Efficacy of Spironolactone As an Adjunctive Therapy to Risperidone to Improve Symptoms of Schizophrenia; A Double-Blind, Randomized, Placebo-Controlled, Clinical Trial
Abstract
Objective: Spironolactone (C24H32O4S), a potent mineralocorticoid receptor (MR) inhibitor, is a potassium-sparing diuretic that is traditionally used to treat fluid build-up in the body or for its anti-androgenic properties. This study is a double-blind, placebo-controlled, randomized clinical trial assessing the beneficial effects of spironolactone in addition to risperidone in improving negative symptoms of schizophrenia.
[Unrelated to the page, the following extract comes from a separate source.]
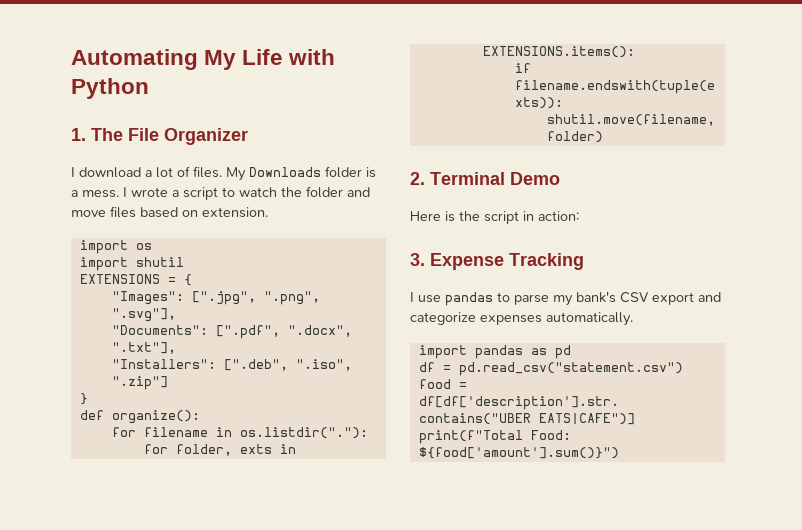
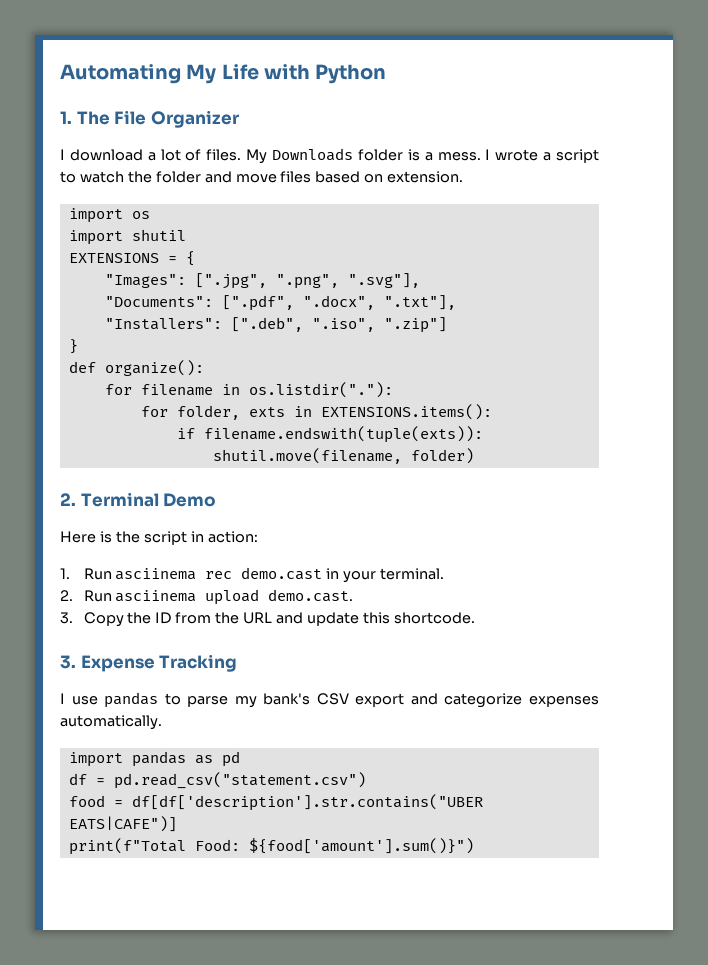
+ 1. Run asciinema rec demo.cast in your terminal.
+ 2. Run asciinema upload demo.cast.
+ 3. Copy the ID from the URL and update this shortcode.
Method: 40 patients with chronic schizophrenia, aged 18–60 years, were assigned to two groups: risperidone + spironolactone or risperidone + placebo. Risperidone was administered to both the spironolactone and placebo groups with a dose up to 6 mg/day throughout the trial. Spironolactone (C24H32O4S) was ordered 100 mg/day for the full 8-week course of the study. Patients were rated on the Positive and Negative Syndrome Scale (PANSS) at four time points: baseline, weeks two, four, and eight. The PANSS negative subscale score was the main objective.
Results: PANSS negative, positive, and total scores showed significantly greater improvements in the spironolactone relative to the placebo group from baseline to the trial endpoint (P (Cohen’s d): 0.004 (0.96), 0.007 (0.90), and 0.042 (0.66), respectively). Similarly, ANOVA also presented significant time × treatment interaction effect for spironolactone on PANSS negative (F = 9.04; ηp2 = 0.19; df = 1.38; P = 0.002), positive (F = 3.43; ηp2 = 0.08; df = 2.72; P = 0.023), and total (F = 3.94; ηp2 = 0.09; df = 2.05; P = 0.022) scores. However, spironolactone did not cause significant decrease in the general psychiatric pathology score of PANSS.
Conclusion: Our findings suggest the efficacy and safety of spironolactone as an adjunctive therapy to risperidone in improving the symptoms of schizophrenia.